Given the latest cuts in corporate taxes, one would hope that this theory was as simply applicable to India’s languishing capital expenditure cycle: that, by reducing corporate taxes, demand increases, capacity utilization improves and consequently, private capex revives.
Of course, a tax cut is always welcome as it will add to companies’ kitties. But that doesn’t mean companies will immediately channelize the extra profits towards capex. Many analysts expect them to use this money to improve their balance sheet and net worth.
The biggest impediment to a revival in capex cycle is suboptimal capacity utilization levels across industries. “Manufacturing capacity utilization of around 80% at a composite level is needed to provide comfort for companies to commit fresh capex and build additional capacity," says M.S. Unnikrishnan, managing director and chief executive of Thermax Ltd.
Latest data from the Reserve Bank of India’s Obicus (order books, inventories, capacity utilization) survey shows capacity utilization was 76.1% in the fourth quarter of FY19. Industry experts reckon it could have fallen in the subsequent quarter.
Unnikrishnan adds that about 70% utilization in large ticket-size sectors (core) such as power, steel, cement and fertilizer are uninspiring for fresh capex to be undertaken. Meanwhile, light engineering industries such as automobiles tell a woeful tale of tumbling sales, rising inventory and production shutdowns.
Even if companies choose to expand, revival in big-ticket capex could take time, given challenges in global commodity cycle, demand-supply scenario, land acquisition issues and securing clearances.
Delayed payments by the government to vendors was one more logjam in the capex cycle. To its credit, the government has vowed to expedite payments to those it owes money. “My intention is to clear pending dues to goods and service providers with any of the ministries. No non-litigating dues should be kept pending," finance minister Nirmala Sitharaman said on Friday.
Once government dues are cleared, they will add to the savings of lower tax rate. Another plus of the tax cut is that it puts India on a par with its neighbouring regions. That would offer a big advantage in attracting business. Of course, Asian countries such as Vietnam and Thailand have already taken advantage of deteriorating US-China trade relations. They now charge only 10% corporate tax for units relocating from China, Taiwan and neighbouring regions. Suveer Chainani, chief executive of institutional clients group at Emkay Global Financial Services, said “the tax delta (the foreign direct investment, or FDI, deterrent) was 35-10=25%. Now, the tax delta is reduced to 15-10=5%". This should help attract FDI in manufacturing, especially now when Asian supply chains are getting reconfigured.
The Boston Consulting Group’s Manufacturing Cost- Competitiveness Index (2017) shows India on a par with some of the emerging markets. This, despite an increase in manufacturing costs such as labour and land costs in the recent past.

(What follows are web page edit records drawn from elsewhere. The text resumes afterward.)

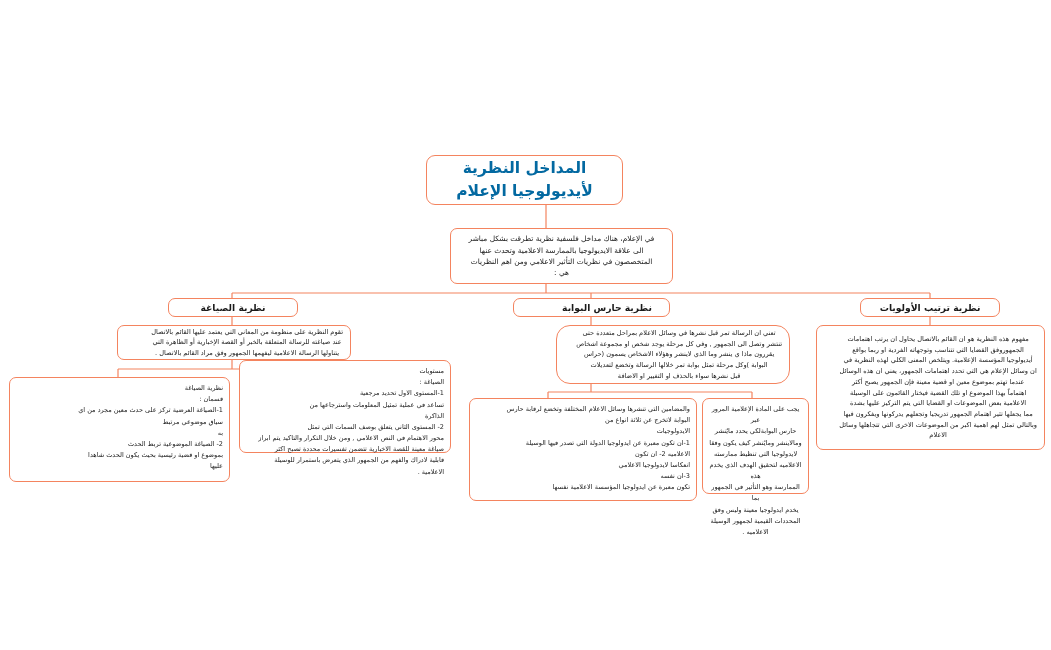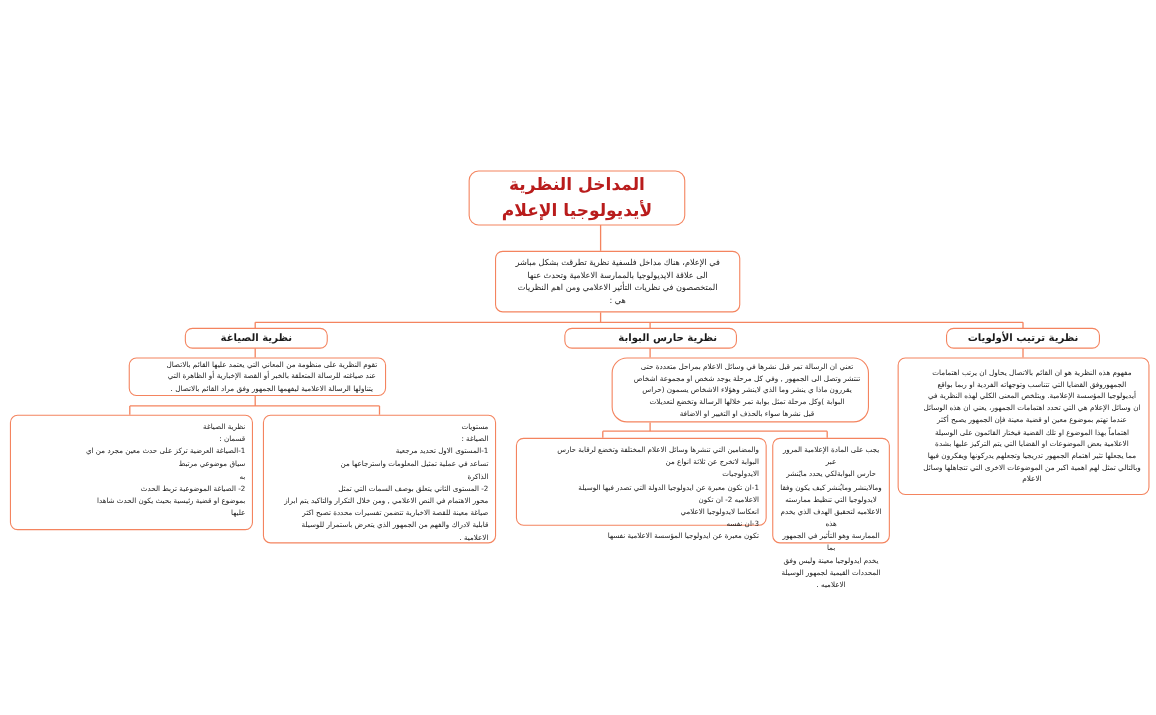--- a/index.html
+++ b/index.html
@@ -61,7 +61,7 @@
     font-size: 15.5px;
     font-weight: 700;
     line-height: 1.5;
-    color: #b91c1c;
+    color: #0369a1;
     text-align: center;
     white-space: pre-line;
   }

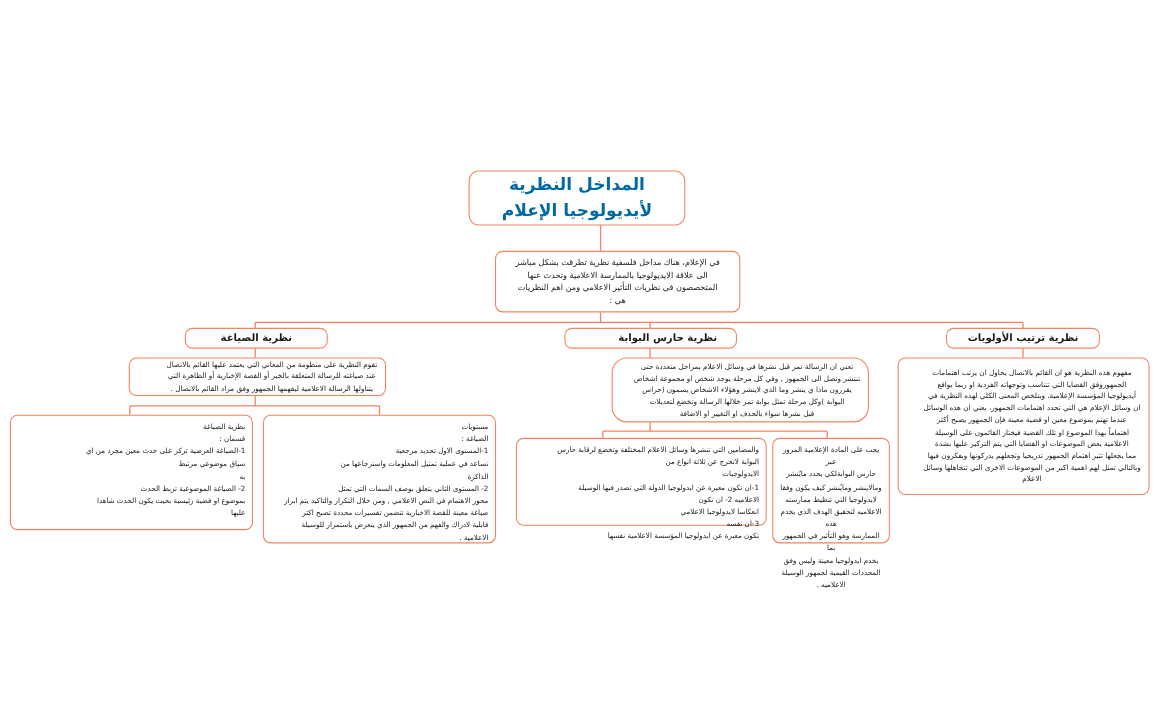--- a/index.html
+++ b/index.html
@@ -181,7 +181,7 @@
 عليها</div>
   </div>
 
-  <div class="node leaf" style="left:239px; top:377px; width:212px; height:117px;">
+  <div class="node leaf" style="left:239px; top:360px; width:212px; height:93px;">
     <div class="leaf-text">مستويات
 الصياغة :
 1-المستوى الاول تحديد مرجعية

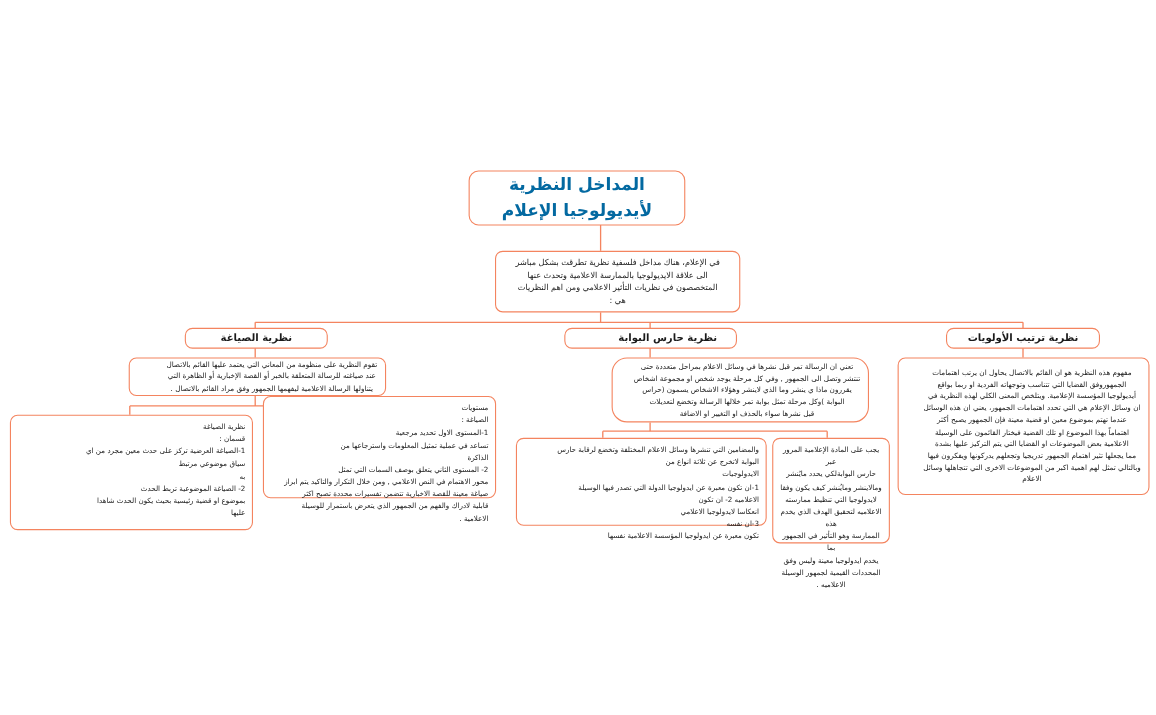--- a/index.html
+++ b/index.html
@@ -206,7 +206,7 @@
 قبل نشرها سواء بالحذف او التغيير او الاضافة</div>
   </div>
 
-  <div class="node leaf" style="left:469px; top:398px; width:228px; height:80px;">
+  <div class="node leaf" style="left:469px; top:398px; width:228px; height:103px;">
     <div class="leaf-text">والمضامين التي تنشرها وسائل الاعلام المختلفة وتخضع لرقابة حارس
 البوابة لاتخرج           عن ثلاثة انواع من
 الايدولوجيات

K.V.S. Manian, president of corporate, institutional and investment banking at Kotak Mahindra Bank Ltd, said that although the government step was a “bold move, tax cuts alone cannot dramatically change the investment climate". “The government must carry on with reform in facilitating quick approvals to start a business, labour and land reforms," he said.

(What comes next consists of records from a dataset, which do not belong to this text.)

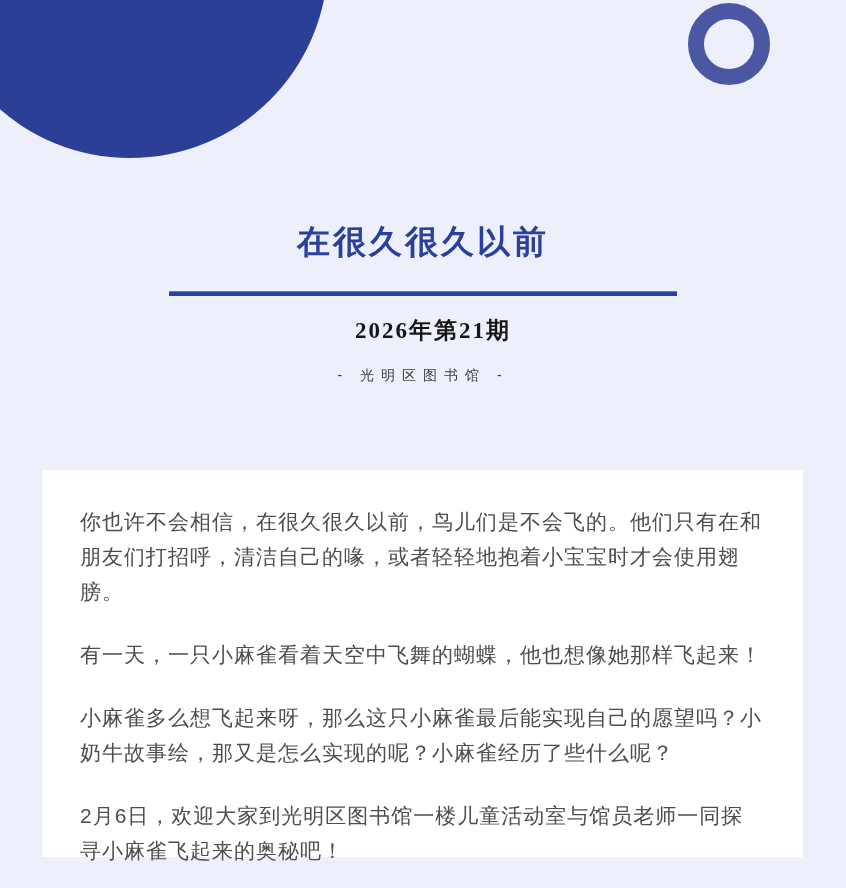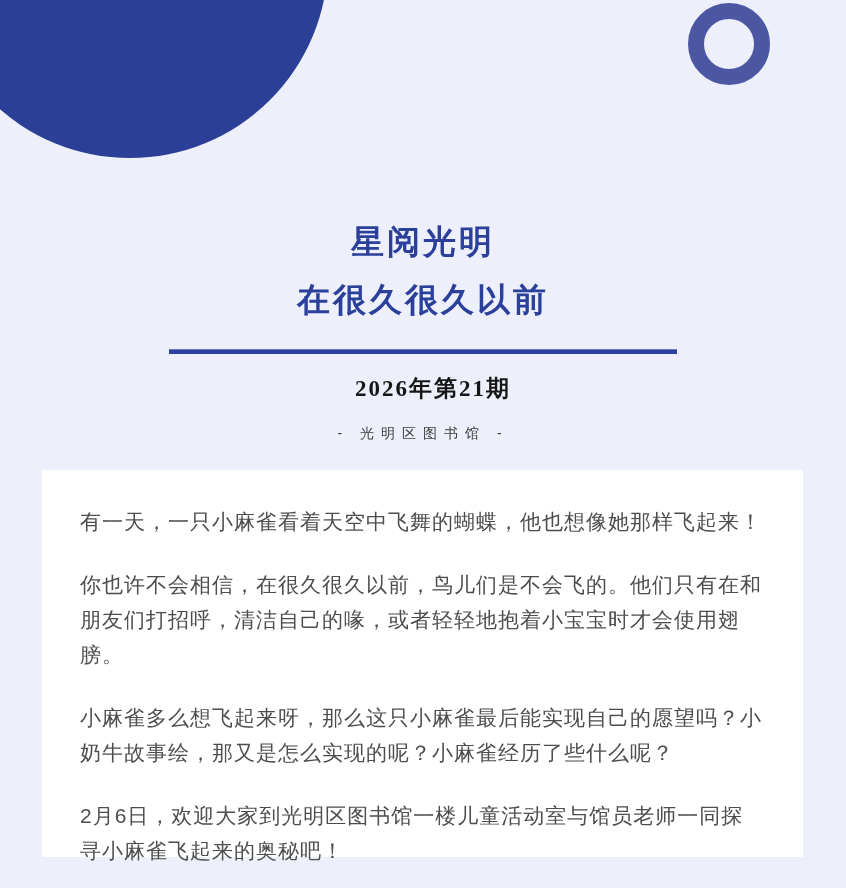--- a/index.html
+++ b/index.html
@@ -102,7 +102,6 @@
 
 <div class="header">
   <div class="title">
-    <div>星阅光明</div>
     <div>在很久很久以前</div>
   </div>
   <div class="divider"></div>

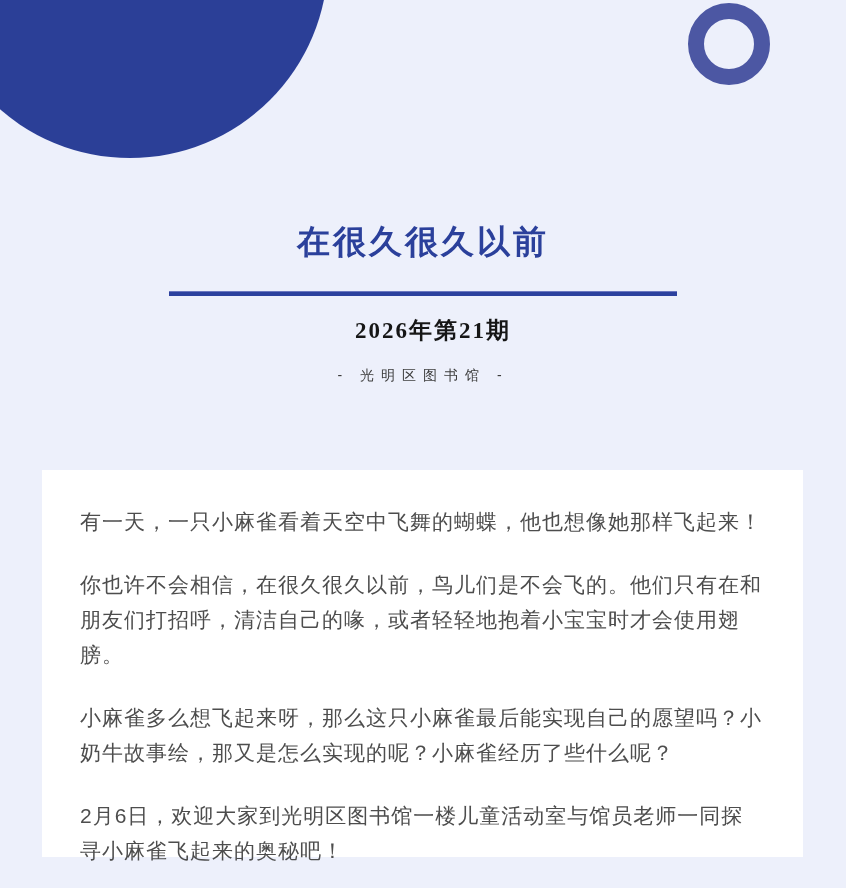--- a/index.html
+++ b/index.html
@@ -110,8 +110,8 @@
 </div>
 
 <div class="card">
+  <p>你也许不会相信，在很久很久以前，鸟儿们是不会飞的。他们只有在和朋友们打招呼，清洁自己的喙，或者轻轻地抱着小宝宝时才会使用翅膀。</p>
   <p>有一天，一只小麻雀看着天空中飞舞的蝴蝶，他也想像她那样飞起来！</p>
-  <p>你也许不会相信，在很久很久以前，鸟儿们是不会飞的。他们只有在和朋友们打招呼，清洁自己的喙，或者轻轻地抱着小宝宝时才会使用翅膀。</p>
   <p>小麻雀多么想飞起来呀，那么这只小麻雀最后能实现自己的愿望吗？小奶牛故事绘，那又是怎么实现的呢？小麻雀经历了些什么呢？</p>
   <p>2月6日，欢迎大家到光明区图书馆一楼儿童活动室与馆员老师一同探寻小麻雀飞起来的奥秘吧！</p>
 </div>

In a nutshell, the capex cycle will turn, but how fast is anybody’s guess. Ranen Banerjee, leader-public finance and economics at PwC India, explains that it will start with a boost in sentiment from FMCG and white goods firms. Given the push for the infrastructure sector from the government, steel and cement could see improvements.
No doubt, tax cuts are the first nudge to make companies invest and put up factories. The government is also doing its bit to reduce capex risk aversion. But what remains is the conviction among companies to reignite the capex cycle.